The strong folk singing tradition that he experienced in his childhood Sønderjylland under German rule became decisively influential during his later career. In the late 1940s he began collecting sound recordings of folk singing in marginal, rural areas of Jylland, and in the 1960s he continued this work in the isolated Faroe Islands in the North Atlantic. Alongside teaching and collection work, Clausen also began studying the history of Danish and North German folk singing, and put folk singing into a new context, incorporating historical, religious and sociological aspects, as reflected in various articles, as well as a textbook.

== Life ==
Clausen grew up in a teacher's family in Aabenraa in North Schleswig, an area which Denmark had ceded to Prussia, following the defeat in the Second Schleswig War in 1864. Although forming a majority of the population, the Danes here faced critical times, being under strong influence of German administration, culture and language. Danish culture and language were, however, kept alive, not least through the growth of a quite strong folk singing culture. Clausen went to German secondary school, but in 1923 when he graduated from high school, the 1920 referendum following the German defeat in World War I had given North Schleswig back to Denmark. The mixed Danish-German culture of his childhood would be an inspiration for Clausen's work for much of his life, starting with a small autobiographical pamphlet with descriptions of his school days.

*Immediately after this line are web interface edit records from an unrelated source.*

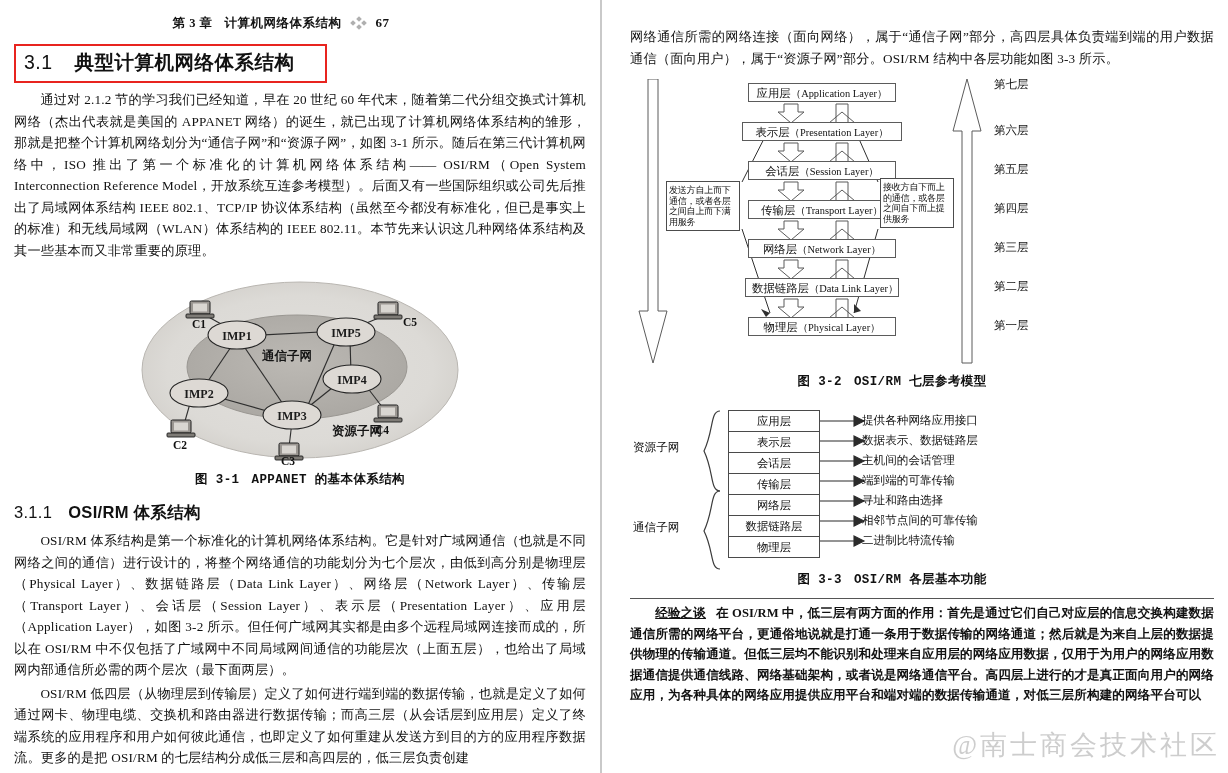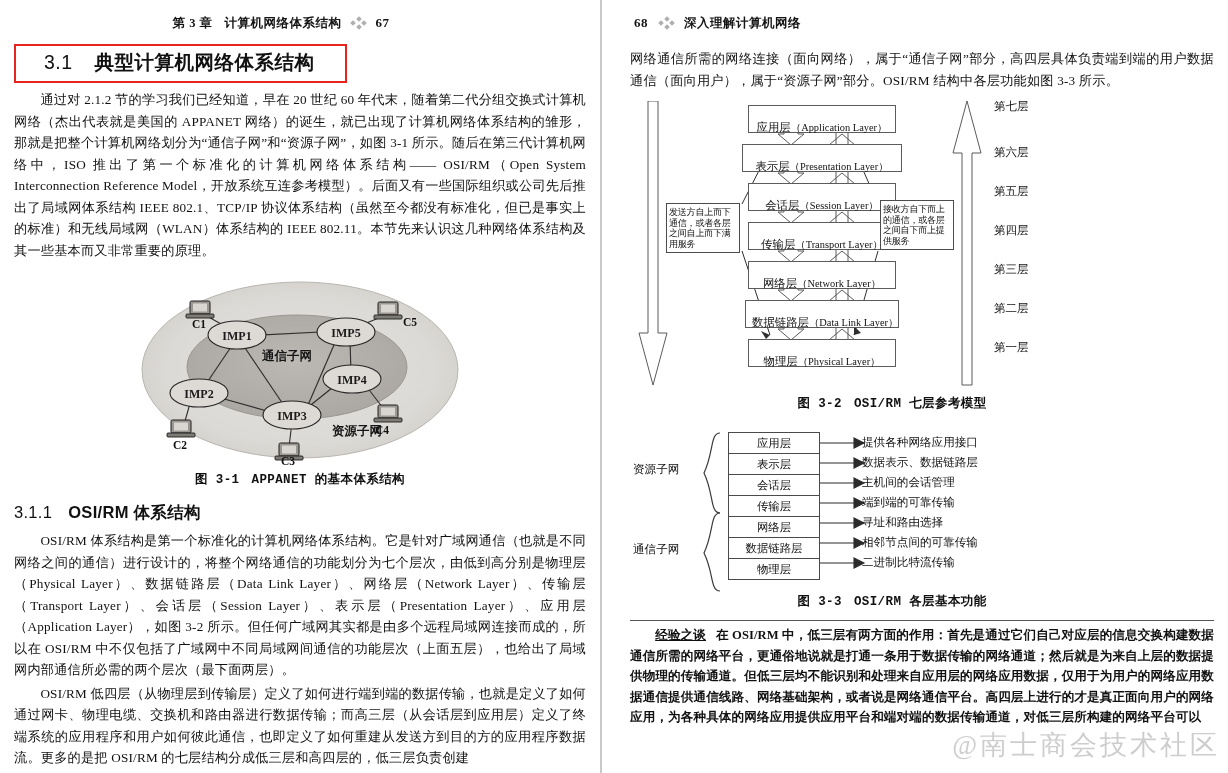"68" div.runhead { html: <div> <span>68</span> <span> <i></i> <i></i> <i></i> <i></i> </span> <span>深入理解计算机网络</span> </div> -> none }
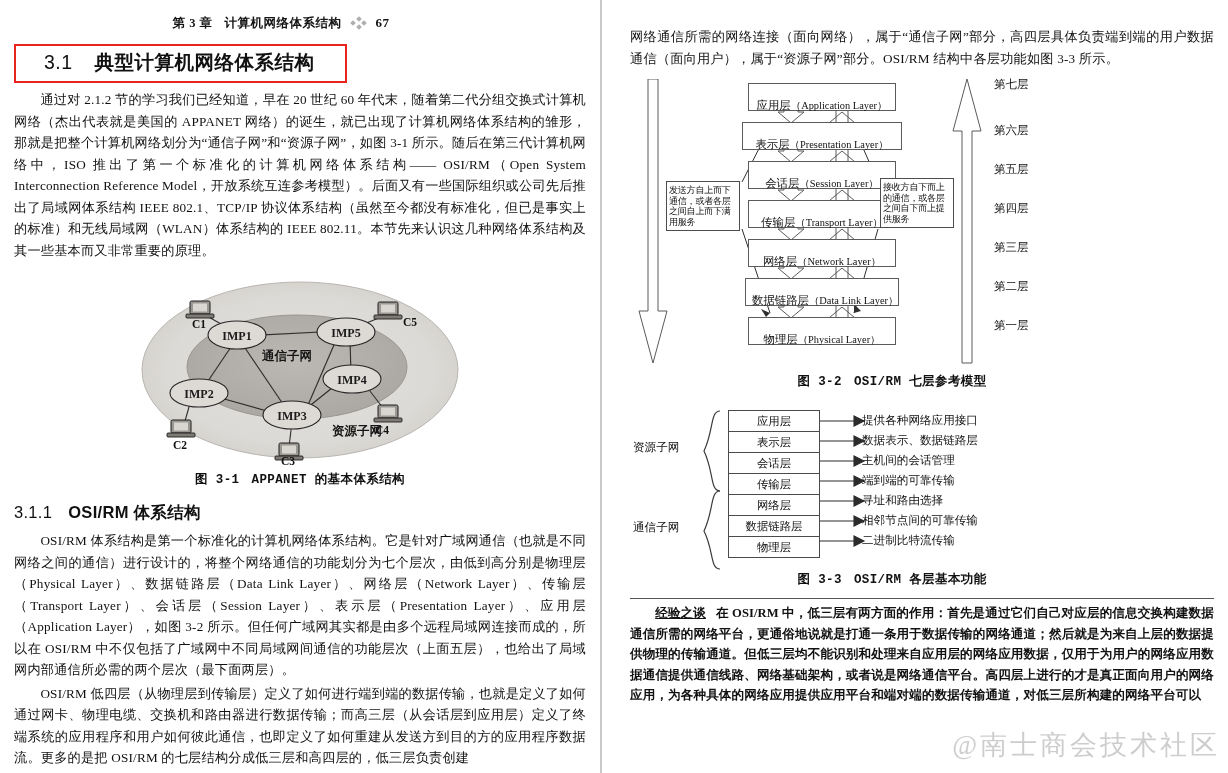"3.1" .h1 .num { margin-left: 20px -> none }
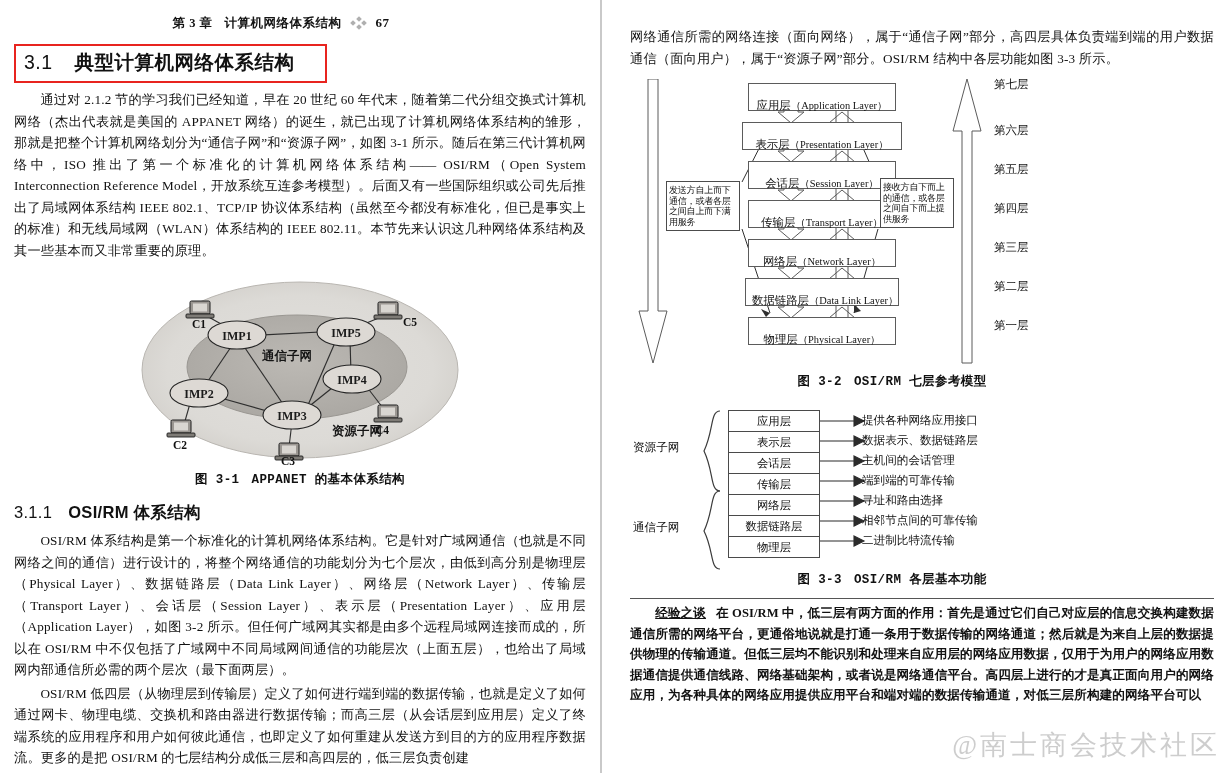"应用层（Application Layer）" .layer-box { height: 28px -> 19px; padding: 12px 6px -> 0 6px }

As a young, talented pianist, he studied piano with Roger Henrichsen. In 1928, he took an MA degree from the University of Copenhagen, with German as major and Music and later Danish as minors. He worked as a high school teacher, first at Rungsted Statsskole 1928-35 and then at Østre Borgerdyd Gymnasium 1935–63, but also for some years at Metropolitanskolen, from 1946 as senior master. Along with teaching, he studied music theory with Hakon Andersen, and was music teacher and choir conductor at Danmarks Lærerhøjskole 1941–63.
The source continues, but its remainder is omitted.